Mike Pence’s pitch in his campaign for President is going to look rather familiar:
In front of a group of more than a dozen high-dollar Republican donors and fundraisers gathered in Dallas earlier this month, former Vice President Mike Pence made a bold pitch: As a full-spectrum conservative with a proven record of accomplishment at all levels of public service, he was best positioned to win both the Republican nomination in 2024 and the general election.
As Pence prepares to launch his White House bid in the coming weeks, his allies want to amplify that message and cast him as a movement conservative more in the mold of Ronald Reagan than of Donald Trump.
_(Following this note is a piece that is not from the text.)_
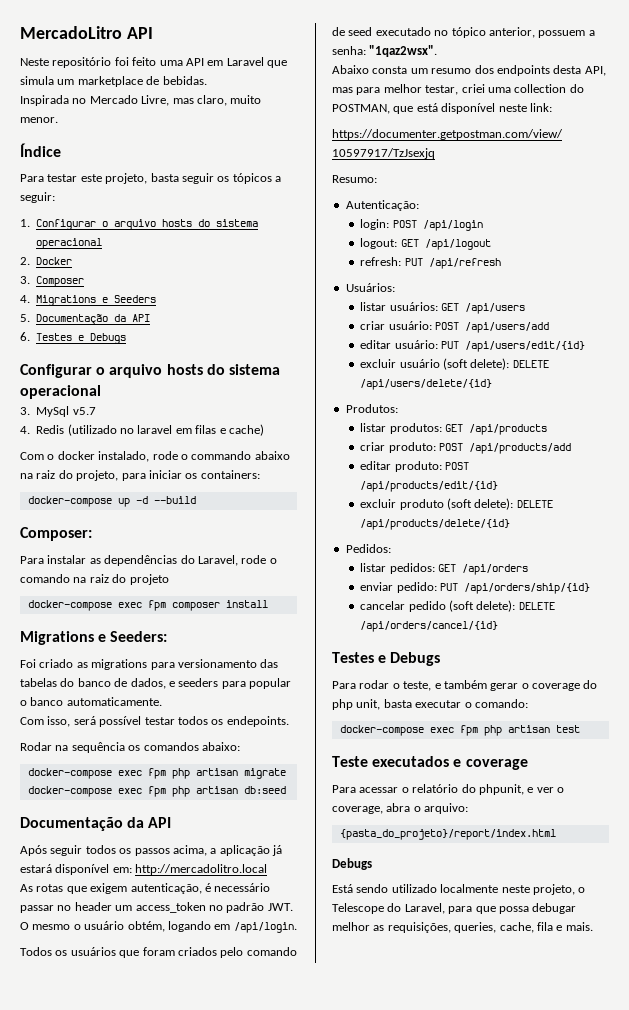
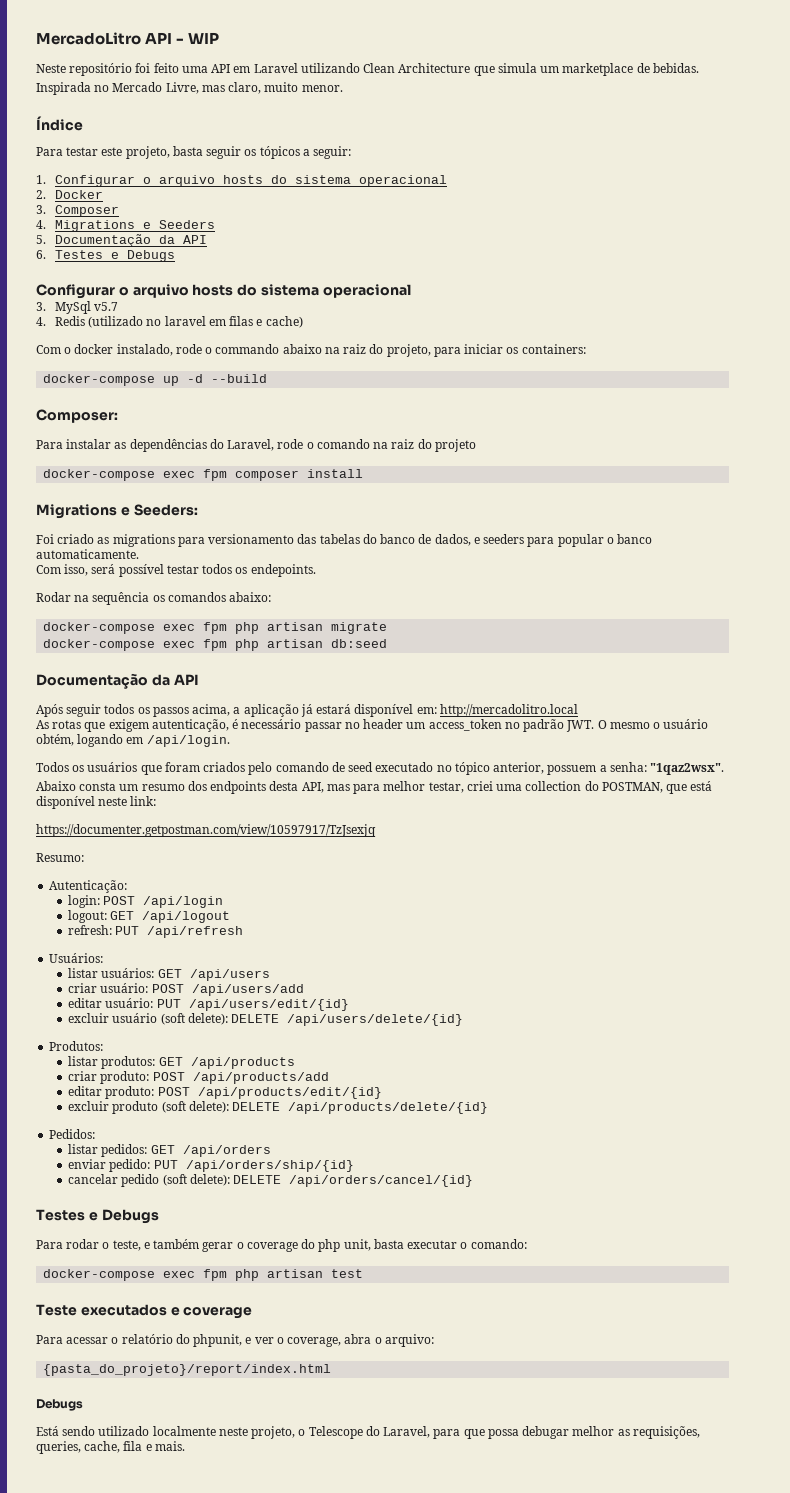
- MercadoLitro API
+ MercadoLitro API - WIP
- Neste repositório foi feito uma API em Laravel que simula um marketplace de bebidas.
+ Neste repositório foi feito uma API em Laravel utilizando Clean Architecture que simula um marketplace de bebidas.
A new super PAC, called Committed to America, will support Pence through both a messaging campaign and what its organizers claim will be a robust ground game in early primary states.
“This campaign is going to reintroduce Mike Pence to the country as his own man, not as vice president, but as a true economic, social, and national security conservative—a Reagan conservative,” said Scott Reed, a veteran Republican strategist who helped start Committed to America.
The focus here is on what Mike Pence did as a Congressman and as Governor of Indiana. It separates what few things Pence is remembered for as Vice-President, mainly in his certification of the Presidential Election on January 6th, 2021.
But Pence has a perception problem. At least among the voters for whom he would appeal in a Republican primary.
Mike Pence’s career as an elected official, prior to his acceptance of the Vice-Presidential nomination from Donald Trump, is precisely what Scott Reed says it was. He was a true economic conservative. He was a true social conservative. He was a conservative who cared about our national defense and our
Pre-2016 Mike Pence is the prototype of what a modern conservative should be.
The problem, of course, is the Mike Pence, Donald Trump’s right-hand man. The guy who sat by quietly while Donald Trump increased the size of government, exploded the national debt, and signed Red Flag laws. The guy who stayed at a Trump property that was hours away from his destinations in Ireland when on an official visit as Vice-President. The guy who stood by Trump despite the Access Hollywood video, the Charlottesville rally, the Bible photo-op, and two impeachment trials.
So which one is the real Mike Pence?
The problem that Pence will have is that the real Mike Pence is likely the guy who was a member of Congress and was Governor of Indiana. But his time as Vice-President is the time most prominent thing in the minds of Republicans, both friend and foe of Trump.
Mike Pence would be a far more appropriate person to be a Presidential nominee than Donald Trump ever was. But the road to the convention in Milwaukee next year is going to be a very bumpy one indeed.